International human rights watchdogs slammed for biased, controversial reports
Several international human rights watchdogs have lately come under virulent criticism from various sides because of their biased and controversial reports. Like Human Rights Watch, whose broad, sweeping reports conveniently omit or forget about the other side of the ledger, Amnesty International is currently under heavy criticism for a controversial report it published Friday on the situation in Ukraine.
In the provocative report, AI blames Ukrainian forces for endangering the lives of civilians, by installing military infrastructure in populated areas as they repelled the Russian armed forces.
The report provoked the anger of kyiv and led to the resignation of the head of the NGO in Ukraine, Oksana Pokaltchouk.
The report, described as a blunder even by AI members, triggered the indignation of Ukrainian president Volodymyr Zelensky, who accused the NGO of “attempting to whitewash” what he called the “terrorist Russian state” by putting “the victim and the aggressor in a certain way on an equal footing”.
For Oksana Pokaltchouk, “the organization published a report which inadvertently supports the Russian version. Initially meant to protect civilians, this report has become a tool of Russian propaganda”, deplores the head of AI in Ukraine who announced her resignation this Saturday, August 6.

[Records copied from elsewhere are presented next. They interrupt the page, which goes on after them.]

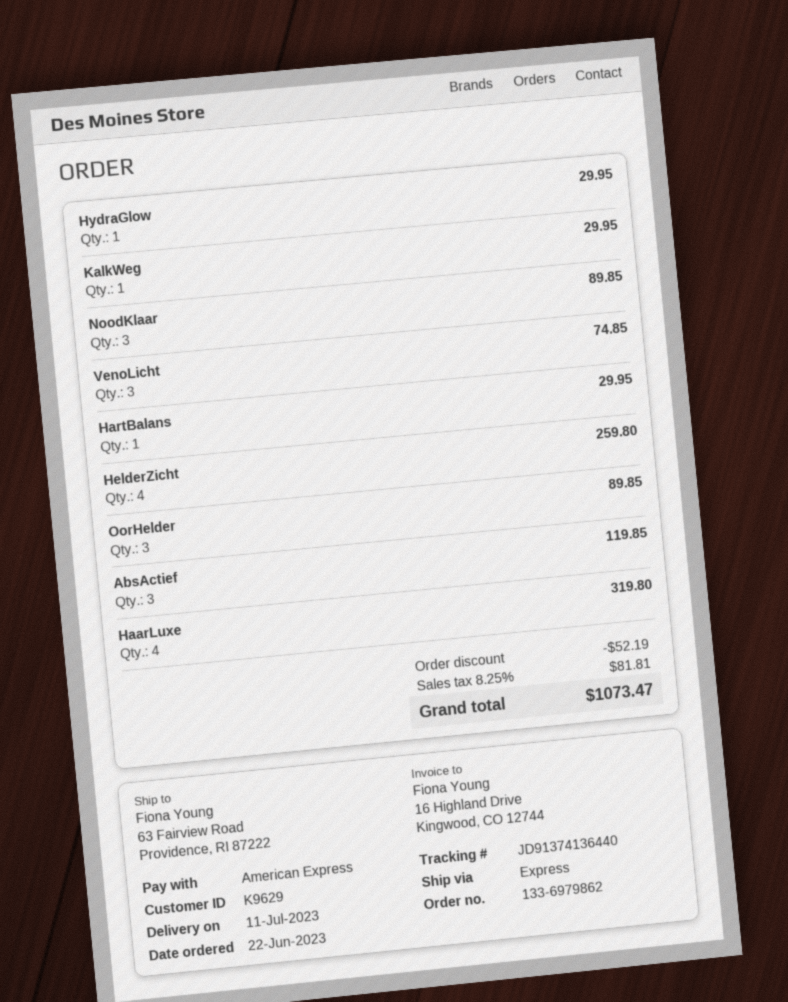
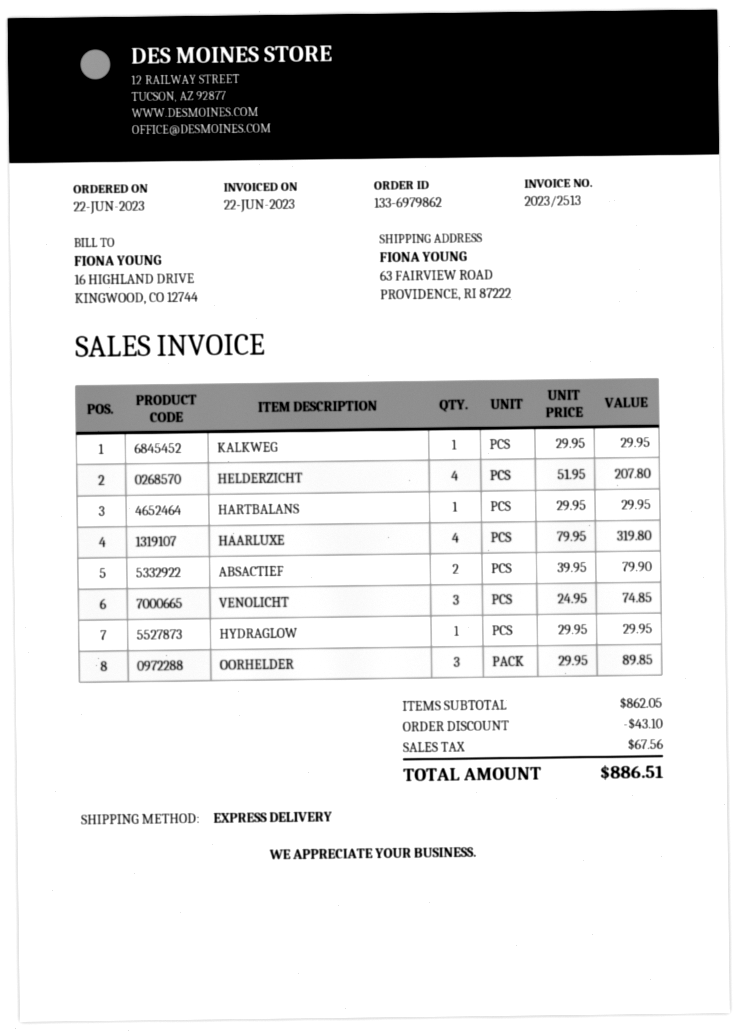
NoodKlaar: 3 for 89.85 -> none
HelderZicht: 4 for 259.80 -> 4 for 207.80
AbsActief: 3 for 119.85 -> 2 for 79.90
discount: 52.19 -> 43.10
tax: 81.81 -> 67.56
total: 1073.47 -> 886.51

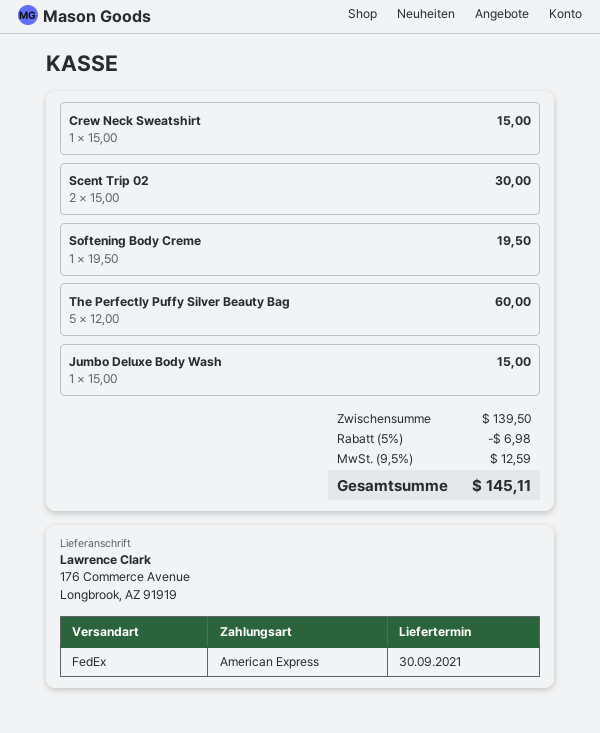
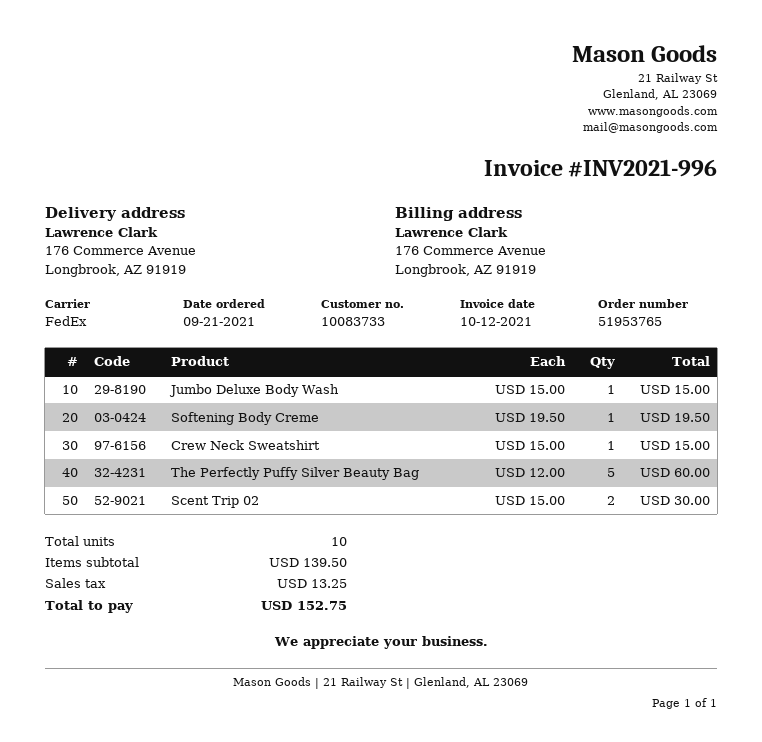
discount: 5% = 6.98 -> none
tax: 12.59 -> 13.25
total: 145.11 -> 152.75

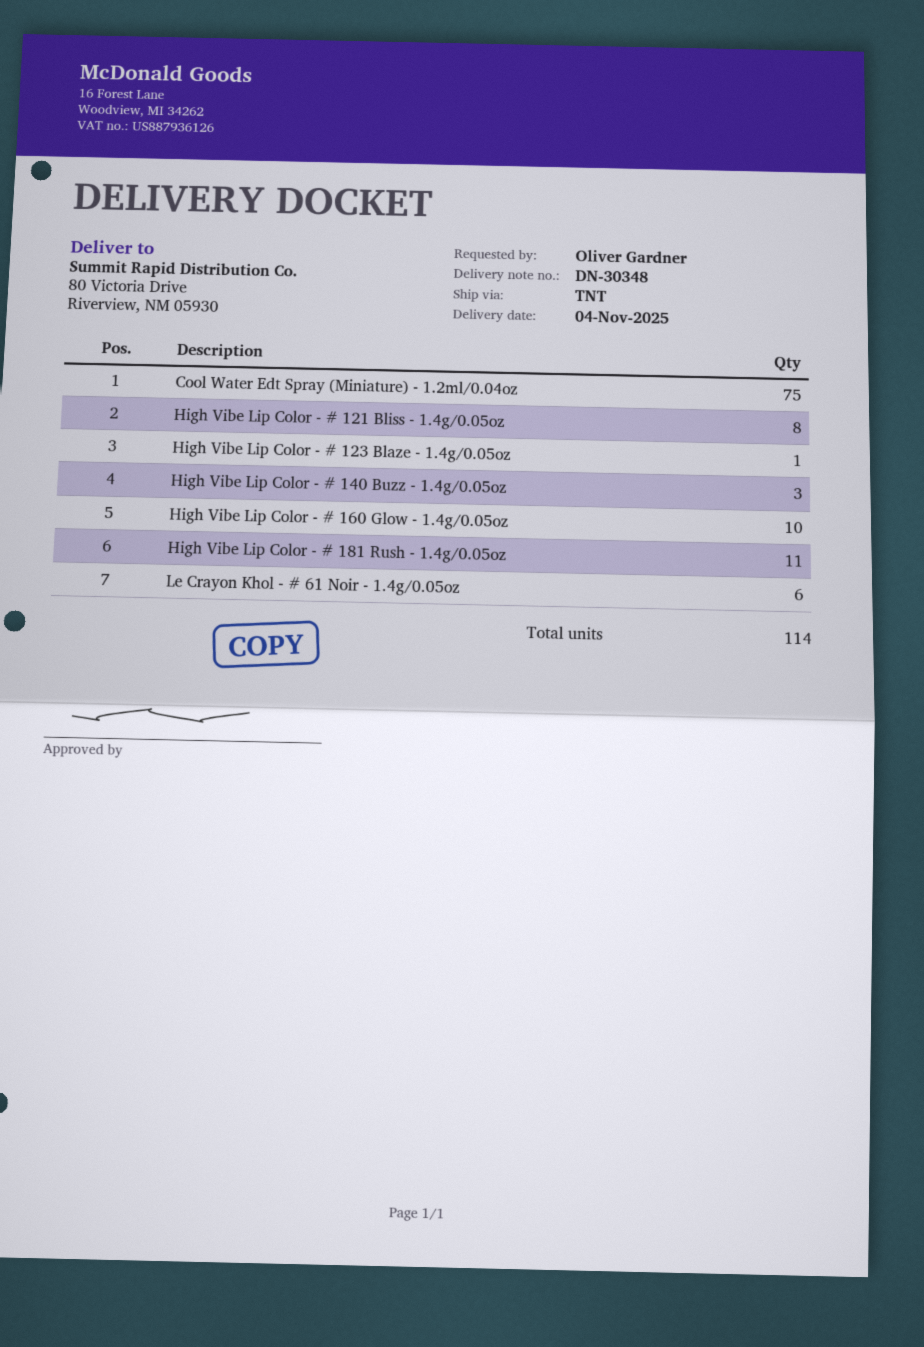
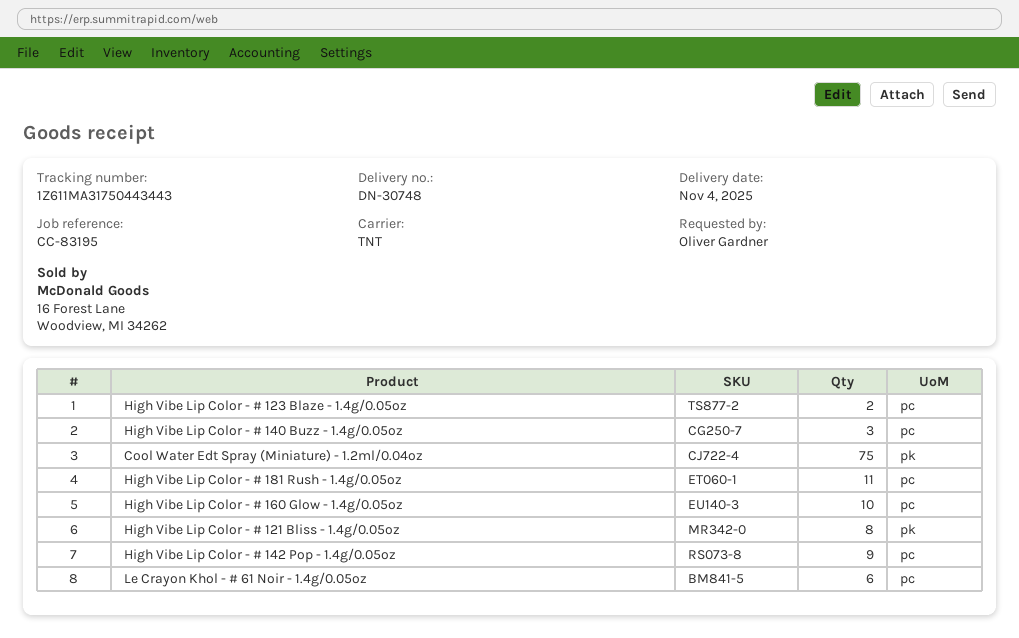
delivery note number: DN-30348 -> DN-30748
High Vibe Lip Color - # 123 Blaze - 1.4g/0.05oz: 1 -> 2
High Vibe Lip Color - # 142 Pop - 1.4g/0.05oz: none -> 9

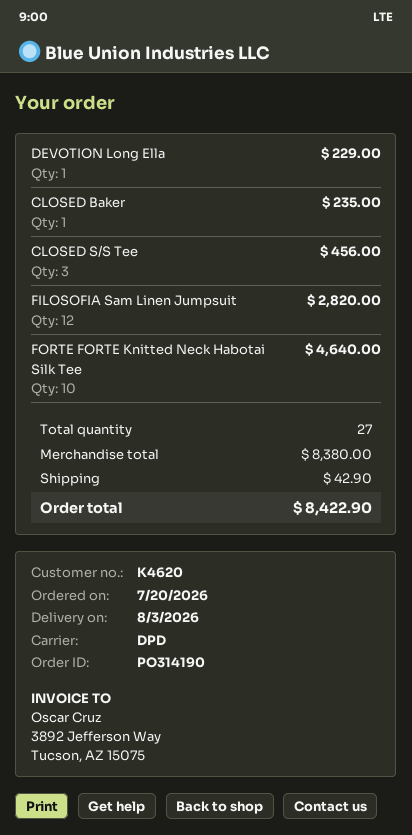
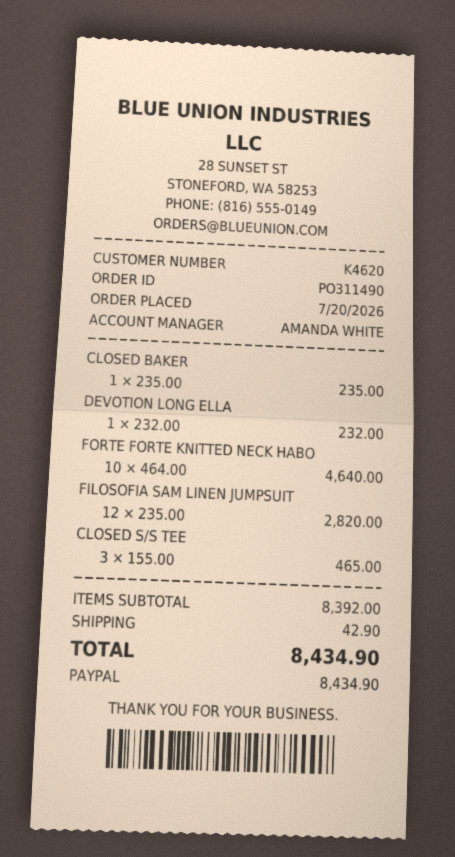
order number: PO314190 -> PO311490
DEVOTION Long Ella: 1 for 229.00 -> 1 for 232.00
CLOSED S/S Tee: 3 for 456.00 -> 3 for 465.00
subtotal: 8380.00 -> 8392.00
total: 8422.90 -> 8434.90

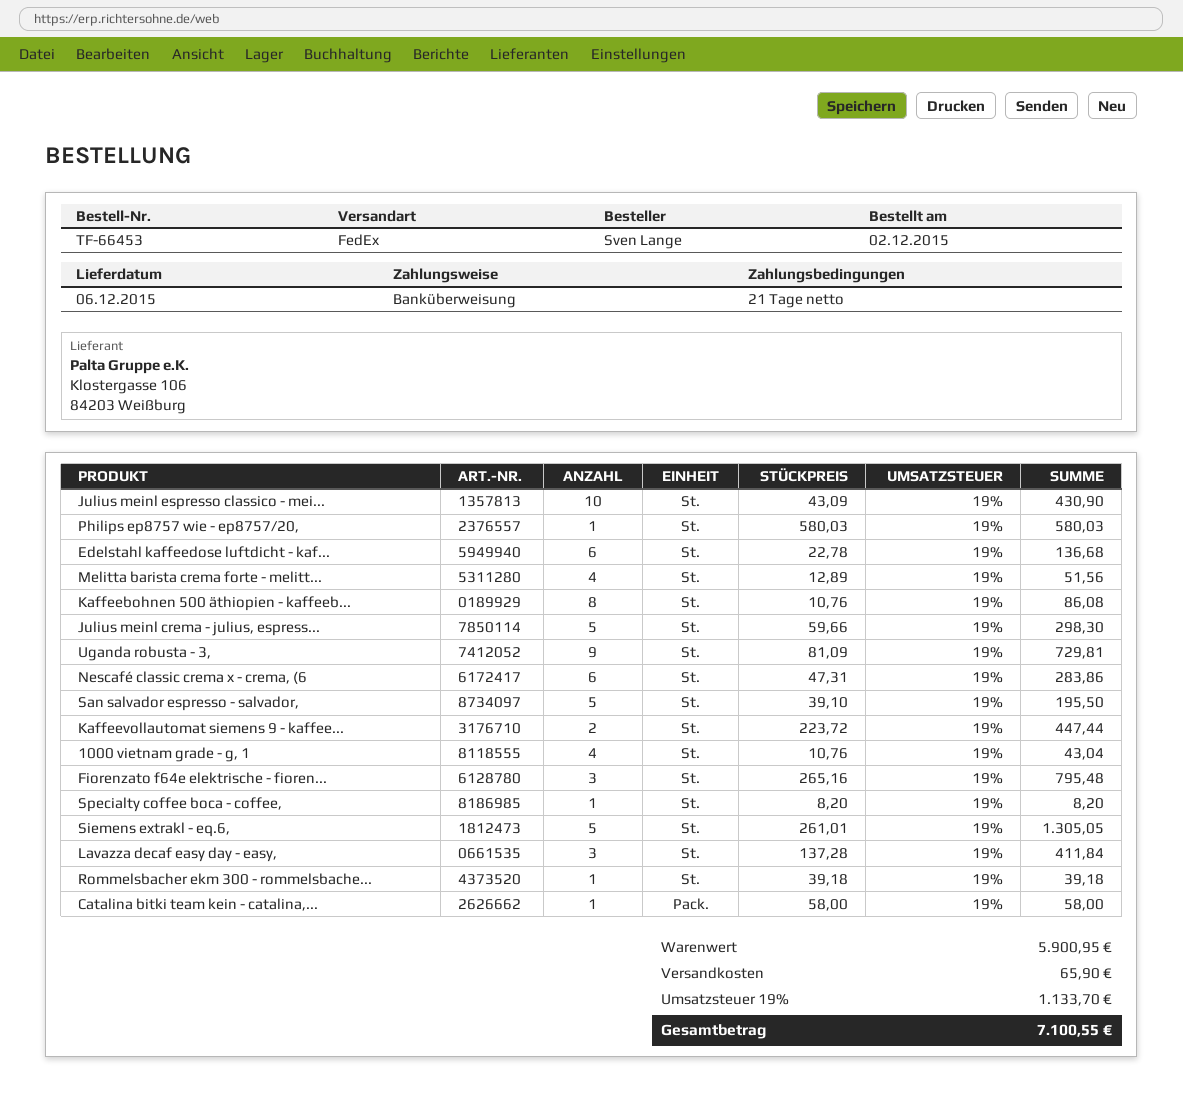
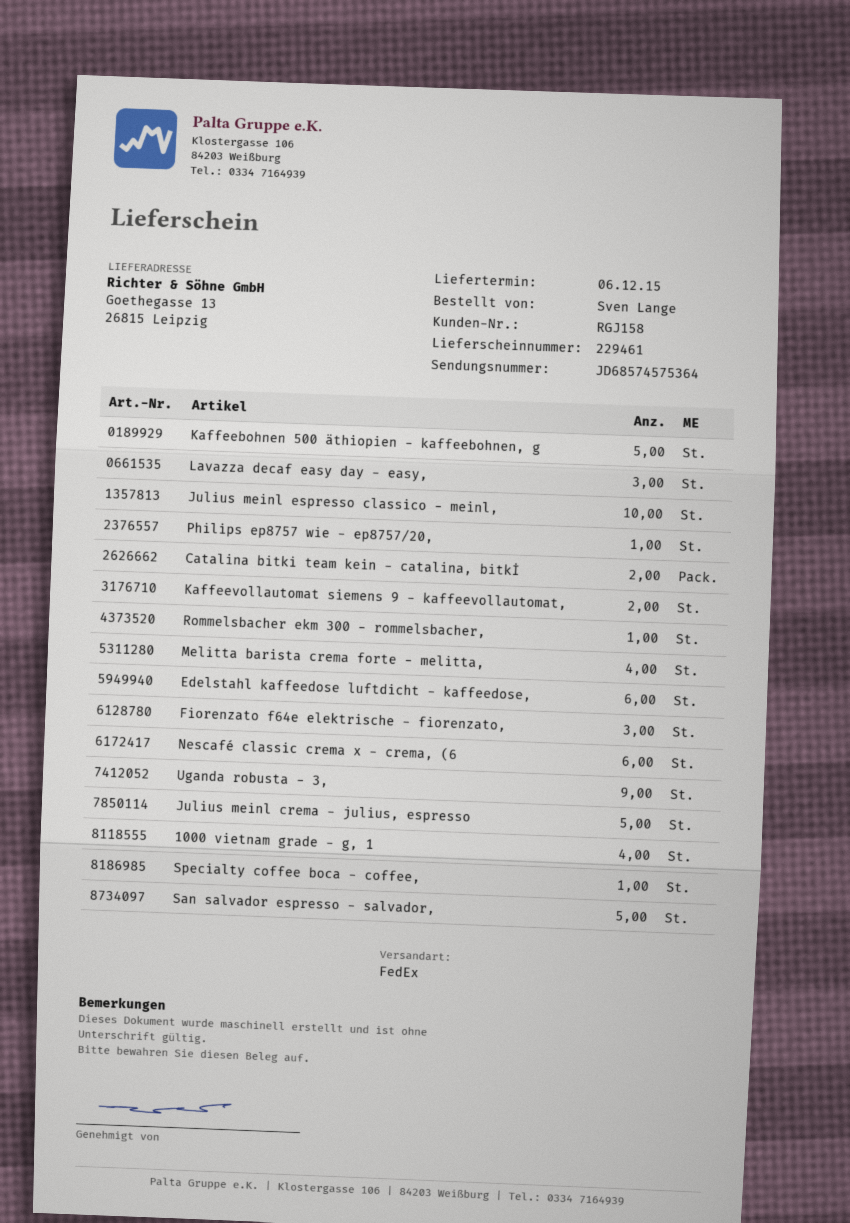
Kaffeebohnen 500 äthiopien - kaffeeb...: 8 -> 5
Siemens extrakl - eq.6,: 5 -> none
Catalina bitki team kein - catalina,...: 1 -> 2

Likewise, late last month, Human Rights Watch has once again derailed from its watchdog mission issuing a politically-motivated heinous report on the state of human rights in Morocco in which allegations are taken as facts!
In a 129-page report that is more of a diatribe than an objective compilation, HRW rehashed one-sided stories and statements from a group of self-proclaimed activists who have been using human rights to serve an anti-Moroccan agenda.
Many analysts criticized this diatribe/report as it says much about the political intentions of HRW, and how the NGO has betrayed its ideals of objectivity in treating human rights issue.